• _What is needed_
Go to the line in the entries below that holds "Solar System Business" and repeat exactly from there through the line that holds "font-size: 10px ->", inclusive.
===== Provided material
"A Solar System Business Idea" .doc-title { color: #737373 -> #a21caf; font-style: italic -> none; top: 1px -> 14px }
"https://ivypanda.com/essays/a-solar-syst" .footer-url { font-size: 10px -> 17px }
==========
===== Provided material
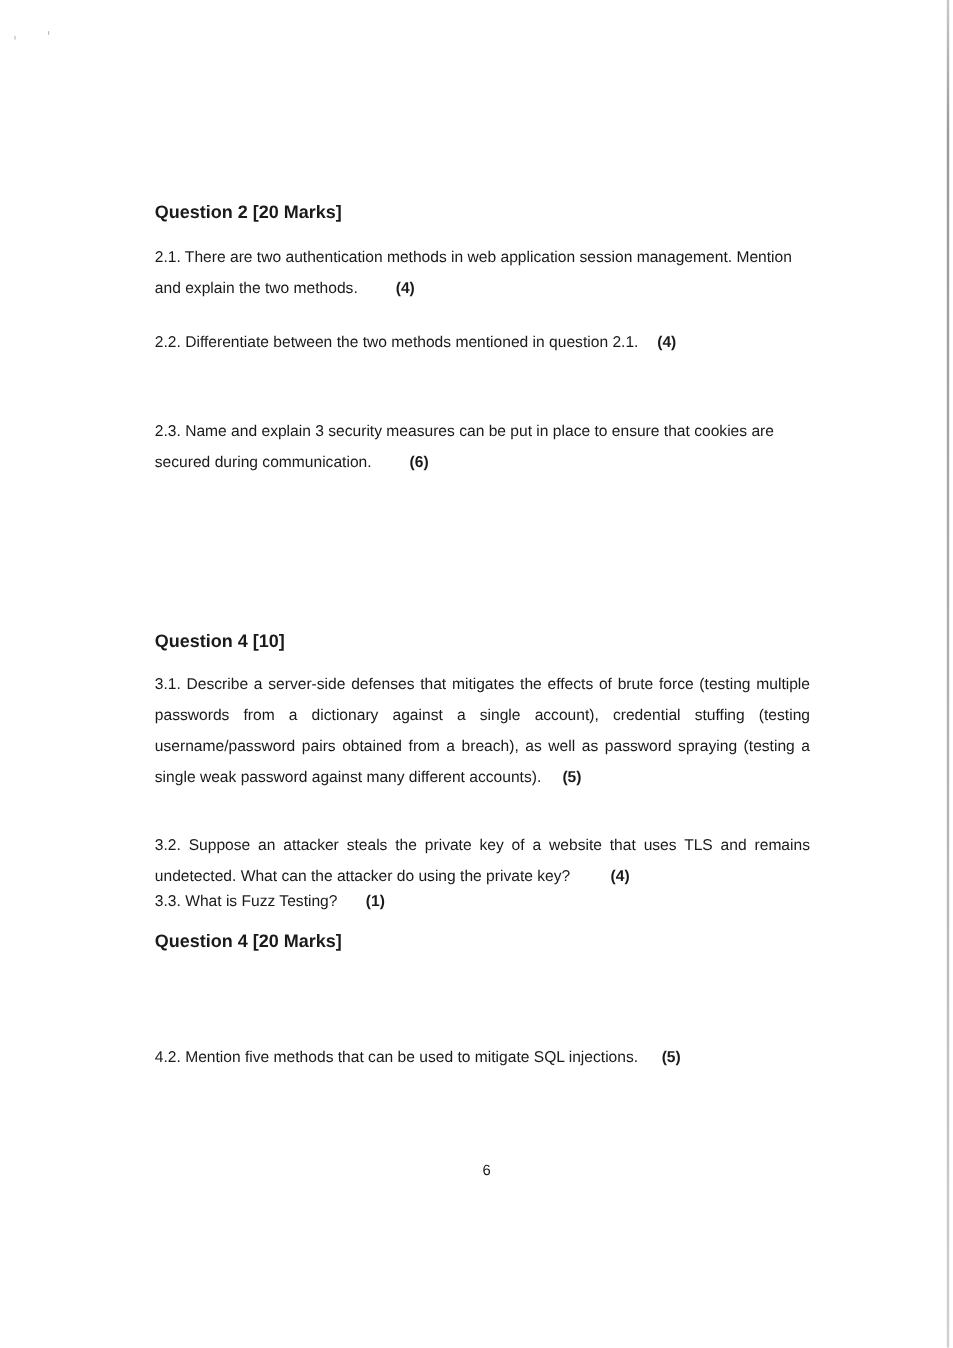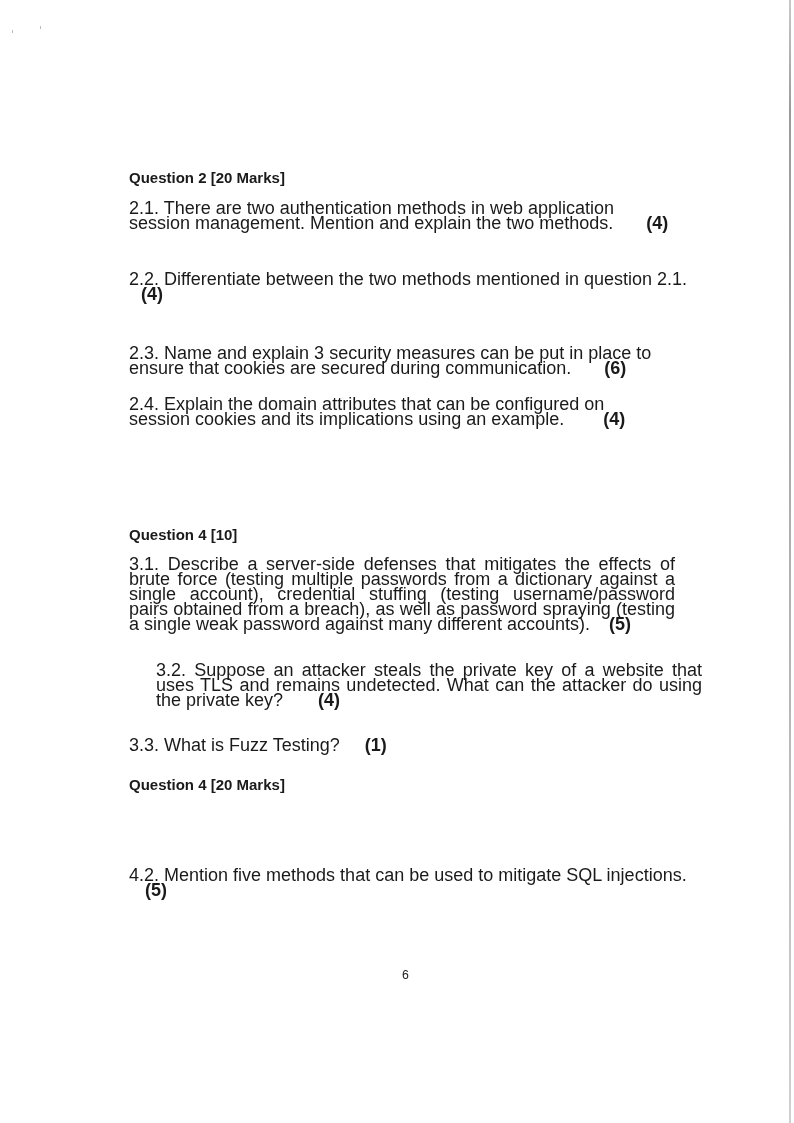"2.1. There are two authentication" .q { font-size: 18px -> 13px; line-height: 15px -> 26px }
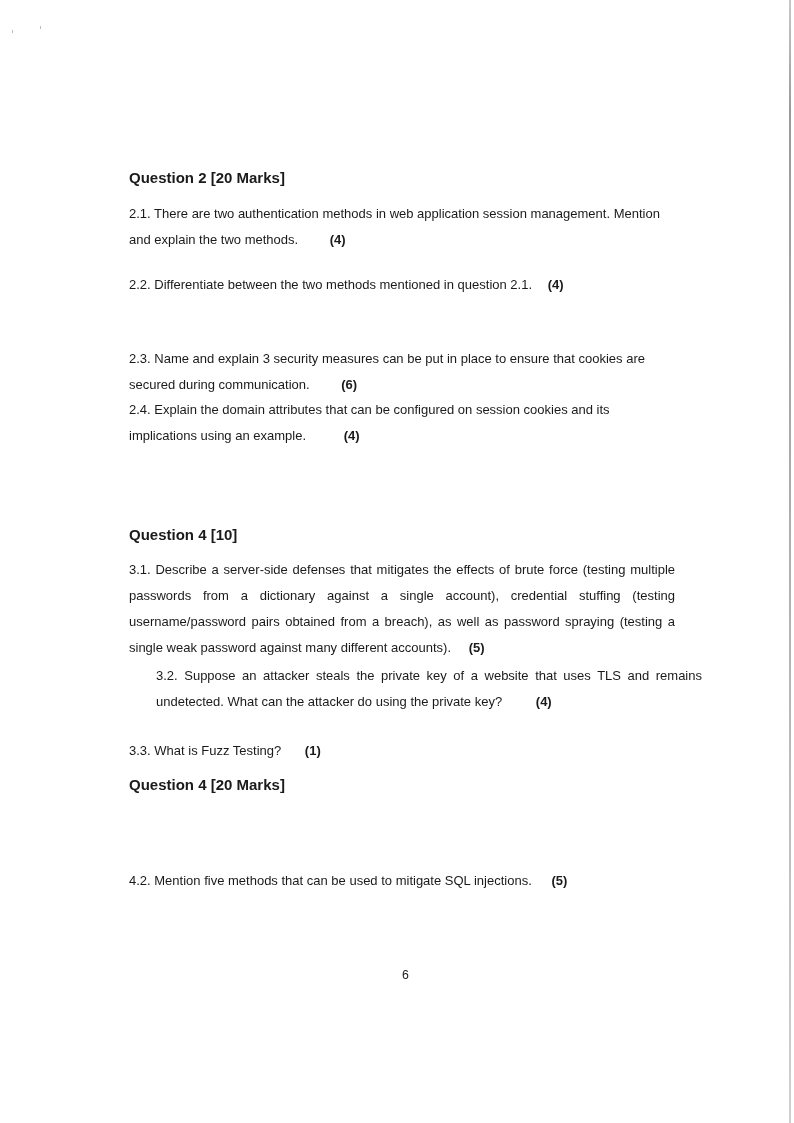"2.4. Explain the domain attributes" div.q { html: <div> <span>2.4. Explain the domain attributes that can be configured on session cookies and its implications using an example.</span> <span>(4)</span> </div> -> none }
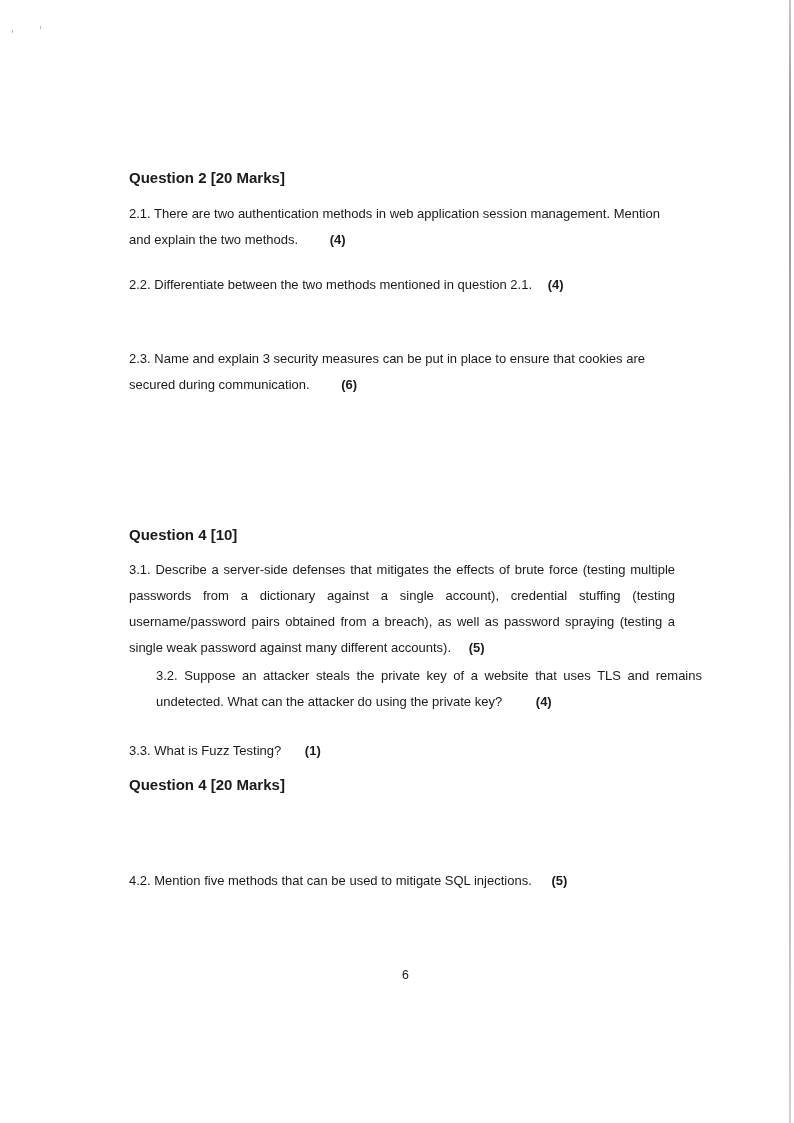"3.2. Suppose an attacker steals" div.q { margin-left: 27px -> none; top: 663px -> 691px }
==========
• _Finished exercise_
"A Solar System Business Idea" .doc-title { color: #737373 -> #a21caf; font-style: italic -> none; top: 1px -> 14px }
"https://ivypanda.com/essays/a-solar-syst" .footer-url { font-size: 10px -> 17px }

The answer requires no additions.